● Problem requirements
Quote exactly, and only, the lines of the material below from the line with "border-top: 1.4px solid #0e4f9e;" through the line with "-348,21 +348,21 @@".

========

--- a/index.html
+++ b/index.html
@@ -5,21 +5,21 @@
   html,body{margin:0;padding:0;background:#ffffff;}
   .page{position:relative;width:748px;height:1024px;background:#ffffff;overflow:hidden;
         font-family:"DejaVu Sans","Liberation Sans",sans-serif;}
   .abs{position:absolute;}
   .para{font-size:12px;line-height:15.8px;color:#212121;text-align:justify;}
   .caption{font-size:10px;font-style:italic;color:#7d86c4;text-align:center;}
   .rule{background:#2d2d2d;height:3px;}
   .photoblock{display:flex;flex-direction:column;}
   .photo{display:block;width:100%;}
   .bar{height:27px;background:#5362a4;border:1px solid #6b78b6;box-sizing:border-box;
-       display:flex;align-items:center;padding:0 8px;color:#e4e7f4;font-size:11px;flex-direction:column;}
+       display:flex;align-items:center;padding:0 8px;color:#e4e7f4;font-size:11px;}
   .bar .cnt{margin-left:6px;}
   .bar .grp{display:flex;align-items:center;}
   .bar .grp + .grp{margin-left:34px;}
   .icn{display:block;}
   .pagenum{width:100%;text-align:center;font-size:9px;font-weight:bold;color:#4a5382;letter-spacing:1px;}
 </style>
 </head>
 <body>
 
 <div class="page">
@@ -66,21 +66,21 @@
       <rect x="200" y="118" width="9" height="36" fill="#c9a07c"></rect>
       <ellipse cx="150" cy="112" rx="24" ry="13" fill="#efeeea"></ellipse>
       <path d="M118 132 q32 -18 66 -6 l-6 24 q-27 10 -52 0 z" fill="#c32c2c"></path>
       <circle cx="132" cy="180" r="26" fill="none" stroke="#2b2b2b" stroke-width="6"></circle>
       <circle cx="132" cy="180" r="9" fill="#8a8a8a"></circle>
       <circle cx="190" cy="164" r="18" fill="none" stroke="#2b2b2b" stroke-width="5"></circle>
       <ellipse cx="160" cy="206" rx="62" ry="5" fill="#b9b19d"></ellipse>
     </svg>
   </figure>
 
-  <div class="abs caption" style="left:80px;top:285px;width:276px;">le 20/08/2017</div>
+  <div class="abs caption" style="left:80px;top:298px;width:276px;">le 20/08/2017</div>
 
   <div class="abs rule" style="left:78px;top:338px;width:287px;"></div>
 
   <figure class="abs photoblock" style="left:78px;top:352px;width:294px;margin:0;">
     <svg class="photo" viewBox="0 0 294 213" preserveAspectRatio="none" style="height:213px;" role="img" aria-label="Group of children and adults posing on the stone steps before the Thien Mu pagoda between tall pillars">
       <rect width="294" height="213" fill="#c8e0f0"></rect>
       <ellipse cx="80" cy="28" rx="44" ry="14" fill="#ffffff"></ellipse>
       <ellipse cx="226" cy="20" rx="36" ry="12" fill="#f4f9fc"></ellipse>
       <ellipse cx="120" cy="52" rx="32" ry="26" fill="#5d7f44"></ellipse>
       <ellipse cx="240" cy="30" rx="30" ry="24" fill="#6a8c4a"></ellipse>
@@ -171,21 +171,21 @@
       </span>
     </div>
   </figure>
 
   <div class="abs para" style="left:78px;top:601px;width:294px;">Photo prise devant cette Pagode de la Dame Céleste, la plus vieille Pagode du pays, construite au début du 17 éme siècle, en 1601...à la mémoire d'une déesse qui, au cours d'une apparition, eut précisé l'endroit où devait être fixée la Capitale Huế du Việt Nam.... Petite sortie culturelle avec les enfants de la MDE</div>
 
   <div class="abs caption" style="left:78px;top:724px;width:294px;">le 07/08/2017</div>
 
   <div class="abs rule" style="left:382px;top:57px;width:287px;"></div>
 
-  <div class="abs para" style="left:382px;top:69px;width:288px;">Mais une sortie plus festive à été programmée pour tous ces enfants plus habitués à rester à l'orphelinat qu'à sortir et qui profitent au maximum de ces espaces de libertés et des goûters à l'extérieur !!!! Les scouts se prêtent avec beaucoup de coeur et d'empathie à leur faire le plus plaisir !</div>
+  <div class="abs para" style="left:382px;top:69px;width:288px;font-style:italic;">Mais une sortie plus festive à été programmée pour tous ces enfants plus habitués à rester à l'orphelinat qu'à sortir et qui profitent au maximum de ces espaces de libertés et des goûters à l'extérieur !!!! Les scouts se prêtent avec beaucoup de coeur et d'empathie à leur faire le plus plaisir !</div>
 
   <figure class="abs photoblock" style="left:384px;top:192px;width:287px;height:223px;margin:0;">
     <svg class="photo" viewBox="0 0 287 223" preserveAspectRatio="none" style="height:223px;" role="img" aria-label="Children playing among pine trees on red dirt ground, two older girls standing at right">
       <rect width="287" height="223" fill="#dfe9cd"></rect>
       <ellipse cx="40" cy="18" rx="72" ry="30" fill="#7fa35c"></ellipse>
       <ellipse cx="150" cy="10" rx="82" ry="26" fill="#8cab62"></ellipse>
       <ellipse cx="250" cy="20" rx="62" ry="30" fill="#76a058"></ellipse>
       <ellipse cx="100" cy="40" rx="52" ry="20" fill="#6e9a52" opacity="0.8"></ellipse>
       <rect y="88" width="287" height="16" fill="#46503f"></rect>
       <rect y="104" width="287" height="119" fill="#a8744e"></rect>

========

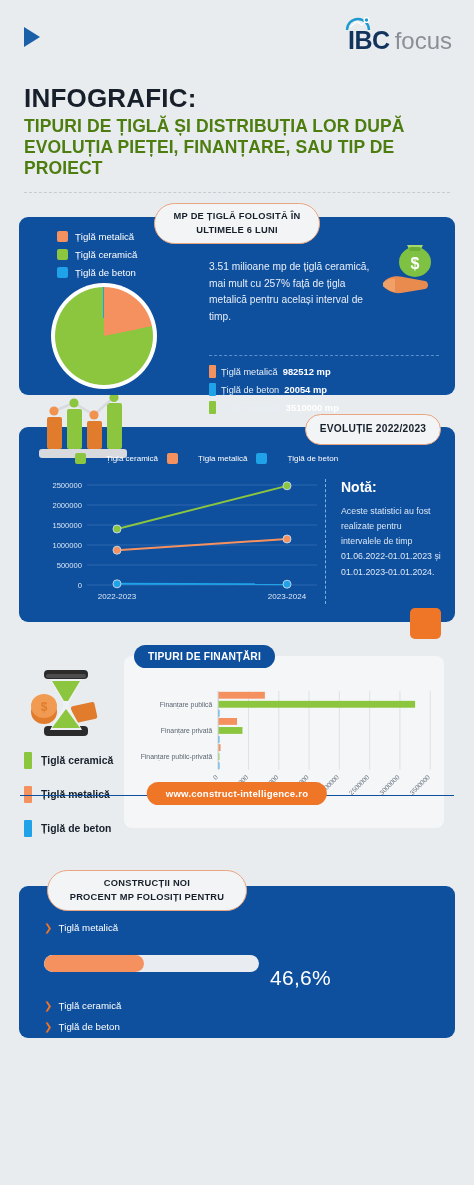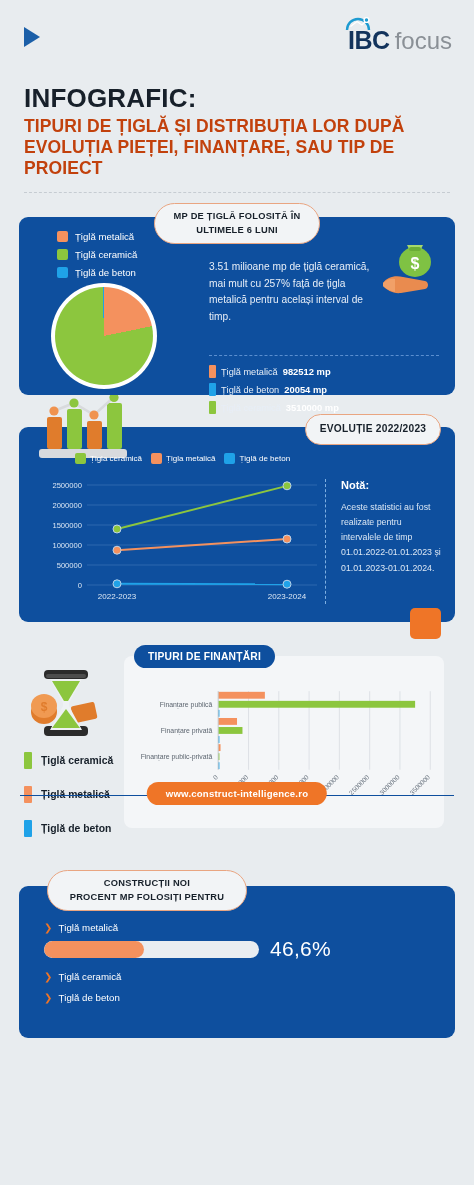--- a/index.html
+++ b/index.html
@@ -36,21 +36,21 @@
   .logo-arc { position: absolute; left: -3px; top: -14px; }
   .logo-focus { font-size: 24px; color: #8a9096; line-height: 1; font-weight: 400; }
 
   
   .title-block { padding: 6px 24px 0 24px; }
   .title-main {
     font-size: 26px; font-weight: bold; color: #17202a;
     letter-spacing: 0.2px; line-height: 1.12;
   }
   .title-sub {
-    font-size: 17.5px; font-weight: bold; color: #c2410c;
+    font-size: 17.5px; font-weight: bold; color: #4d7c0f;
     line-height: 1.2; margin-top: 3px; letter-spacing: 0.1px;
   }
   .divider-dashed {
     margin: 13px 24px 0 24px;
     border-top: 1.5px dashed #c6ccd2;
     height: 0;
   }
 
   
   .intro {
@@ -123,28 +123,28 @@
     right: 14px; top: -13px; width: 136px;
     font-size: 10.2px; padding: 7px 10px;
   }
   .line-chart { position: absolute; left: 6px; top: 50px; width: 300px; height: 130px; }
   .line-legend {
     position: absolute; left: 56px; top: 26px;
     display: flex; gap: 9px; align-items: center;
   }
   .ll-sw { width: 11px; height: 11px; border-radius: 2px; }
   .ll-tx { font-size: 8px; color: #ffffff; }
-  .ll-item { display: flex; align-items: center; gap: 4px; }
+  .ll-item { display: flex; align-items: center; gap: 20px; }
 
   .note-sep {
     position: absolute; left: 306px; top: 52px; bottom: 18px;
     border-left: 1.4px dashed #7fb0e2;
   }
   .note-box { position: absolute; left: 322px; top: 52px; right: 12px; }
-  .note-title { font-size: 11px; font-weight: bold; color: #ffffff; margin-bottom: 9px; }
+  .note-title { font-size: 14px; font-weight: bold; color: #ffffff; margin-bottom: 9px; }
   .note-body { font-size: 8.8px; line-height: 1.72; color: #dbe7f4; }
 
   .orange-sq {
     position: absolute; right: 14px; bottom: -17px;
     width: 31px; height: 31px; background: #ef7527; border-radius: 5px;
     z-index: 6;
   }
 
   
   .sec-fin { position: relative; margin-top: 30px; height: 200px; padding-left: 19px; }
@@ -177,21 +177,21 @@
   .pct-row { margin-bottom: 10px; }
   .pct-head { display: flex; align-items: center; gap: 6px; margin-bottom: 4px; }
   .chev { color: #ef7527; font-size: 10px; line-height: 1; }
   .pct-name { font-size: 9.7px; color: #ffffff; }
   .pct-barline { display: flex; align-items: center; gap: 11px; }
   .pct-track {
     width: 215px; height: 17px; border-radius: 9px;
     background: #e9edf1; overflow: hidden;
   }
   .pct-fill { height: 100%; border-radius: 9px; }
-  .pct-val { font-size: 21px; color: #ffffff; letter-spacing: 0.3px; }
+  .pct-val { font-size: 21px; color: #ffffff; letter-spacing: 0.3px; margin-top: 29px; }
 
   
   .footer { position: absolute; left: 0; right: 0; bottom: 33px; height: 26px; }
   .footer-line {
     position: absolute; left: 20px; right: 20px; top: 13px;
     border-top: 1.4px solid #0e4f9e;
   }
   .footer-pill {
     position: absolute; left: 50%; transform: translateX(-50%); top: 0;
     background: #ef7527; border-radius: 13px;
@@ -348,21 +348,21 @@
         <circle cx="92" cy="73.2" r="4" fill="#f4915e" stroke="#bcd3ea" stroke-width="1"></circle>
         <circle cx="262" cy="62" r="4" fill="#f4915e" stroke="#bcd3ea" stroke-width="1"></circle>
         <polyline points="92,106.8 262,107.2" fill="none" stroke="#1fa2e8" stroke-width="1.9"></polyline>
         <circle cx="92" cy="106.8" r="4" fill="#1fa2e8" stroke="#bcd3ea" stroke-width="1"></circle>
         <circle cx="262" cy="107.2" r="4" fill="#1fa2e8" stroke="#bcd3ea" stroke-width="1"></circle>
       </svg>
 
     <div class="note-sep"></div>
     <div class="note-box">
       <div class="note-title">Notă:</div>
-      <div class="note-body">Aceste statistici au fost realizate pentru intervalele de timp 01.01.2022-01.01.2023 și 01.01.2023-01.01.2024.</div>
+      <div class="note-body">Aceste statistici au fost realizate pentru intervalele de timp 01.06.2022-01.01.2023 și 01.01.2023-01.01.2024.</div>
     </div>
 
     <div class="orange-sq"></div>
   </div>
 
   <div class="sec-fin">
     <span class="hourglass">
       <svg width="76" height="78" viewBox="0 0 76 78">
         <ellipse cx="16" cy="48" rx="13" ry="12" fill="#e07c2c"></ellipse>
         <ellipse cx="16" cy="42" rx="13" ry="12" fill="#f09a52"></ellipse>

========

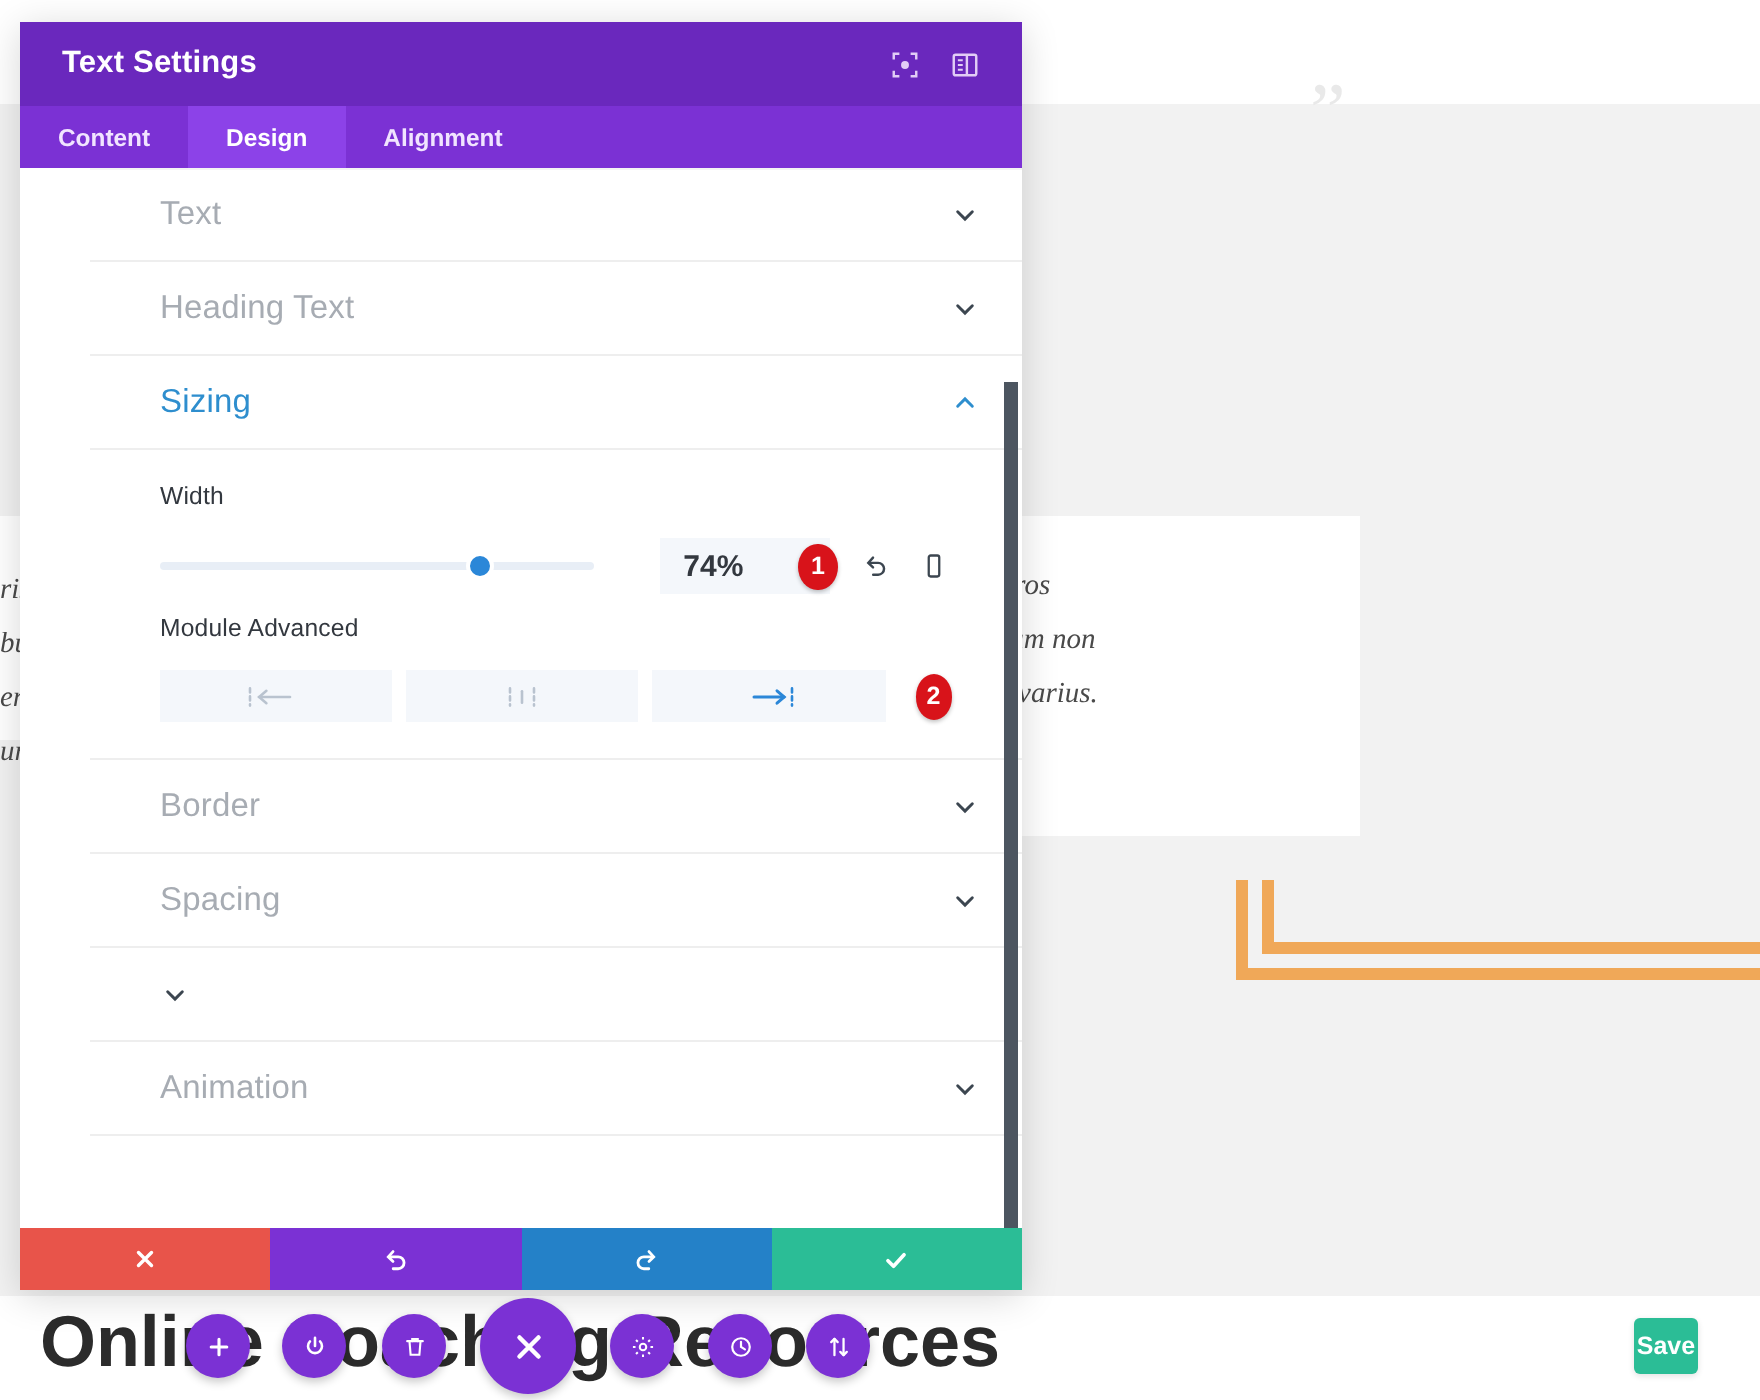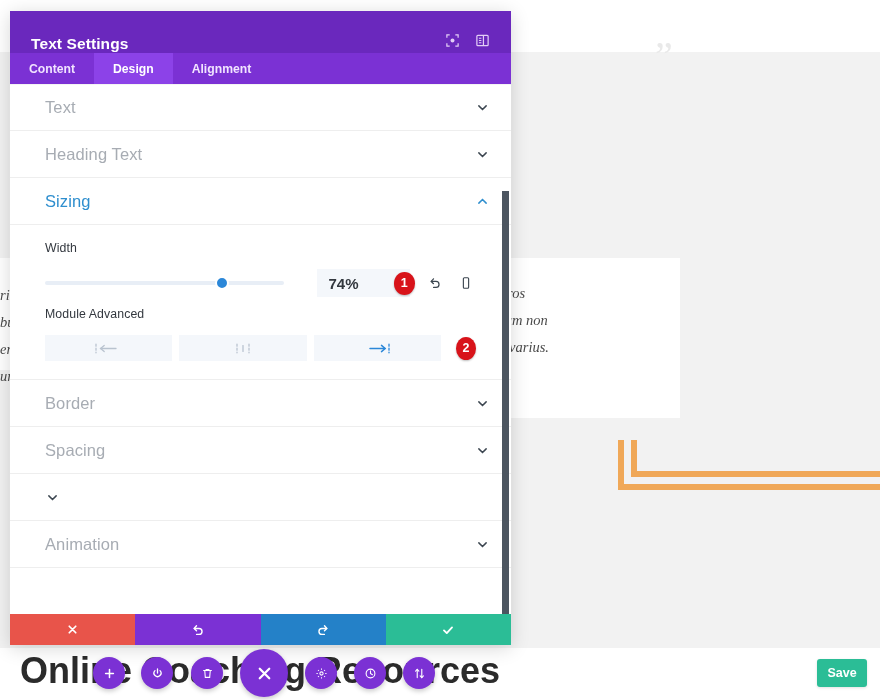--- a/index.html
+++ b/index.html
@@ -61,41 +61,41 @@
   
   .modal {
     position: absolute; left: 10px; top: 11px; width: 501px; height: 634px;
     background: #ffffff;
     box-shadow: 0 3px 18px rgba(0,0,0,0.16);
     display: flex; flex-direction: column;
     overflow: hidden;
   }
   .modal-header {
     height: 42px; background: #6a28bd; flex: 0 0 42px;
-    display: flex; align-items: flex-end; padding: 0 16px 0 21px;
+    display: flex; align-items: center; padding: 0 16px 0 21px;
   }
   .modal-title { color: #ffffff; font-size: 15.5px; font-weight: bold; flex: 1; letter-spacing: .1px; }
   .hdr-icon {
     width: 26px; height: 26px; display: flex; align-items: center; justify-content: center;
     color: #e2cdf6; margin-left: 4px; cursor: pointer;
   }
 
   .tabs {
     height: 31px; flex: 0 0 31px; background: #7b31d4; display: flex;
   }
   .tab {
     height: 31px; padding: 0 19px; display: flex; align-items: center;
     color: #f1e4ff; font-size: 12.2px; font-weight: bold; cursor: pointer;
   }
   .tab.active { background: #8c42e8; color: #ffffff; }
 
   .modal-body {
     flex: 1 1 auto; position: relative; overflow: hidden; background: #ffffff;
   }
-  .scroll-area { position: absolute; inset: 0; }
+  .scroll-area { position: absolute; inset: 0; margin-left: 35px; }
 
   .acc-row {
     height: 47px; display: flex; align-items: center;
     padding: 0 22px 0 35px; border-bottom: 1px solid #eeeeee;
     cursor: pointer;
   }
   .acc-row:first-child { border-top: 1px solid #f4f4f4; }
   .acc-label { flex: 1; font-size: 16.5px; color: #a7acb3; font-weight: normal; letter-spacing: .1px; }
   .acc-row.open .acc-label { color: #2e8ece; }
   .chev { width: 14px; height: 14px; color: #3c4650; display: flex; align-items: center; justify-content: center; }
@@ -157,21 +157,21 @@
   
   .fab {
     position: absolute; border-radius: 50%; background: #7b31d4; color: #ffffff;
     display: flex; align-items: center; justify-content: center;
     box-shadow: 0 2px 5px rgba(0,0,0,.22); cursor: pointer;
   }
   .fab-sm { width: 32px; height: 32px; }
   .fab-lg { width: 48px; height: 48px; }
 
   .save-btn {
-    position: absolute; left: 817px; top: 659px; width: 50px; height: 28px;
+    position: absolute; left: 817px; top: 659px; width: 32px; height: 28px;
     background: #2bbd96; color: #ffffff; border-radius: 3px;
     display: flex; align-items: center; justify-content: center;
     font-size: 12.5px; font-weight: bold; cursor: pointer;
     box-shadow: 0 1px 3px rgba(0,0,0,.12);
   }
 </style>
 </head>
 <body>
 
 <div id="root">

========

● Solved problem
     border-top: 1.4px solid #0e4f9e;
   }
   .footer-pill {
     position: absolute; left: 50%; transform: translateX(-50%); top: 0;
     background: #ef7527; border-radius: 13px;
@@ -348,21 +348,21 @@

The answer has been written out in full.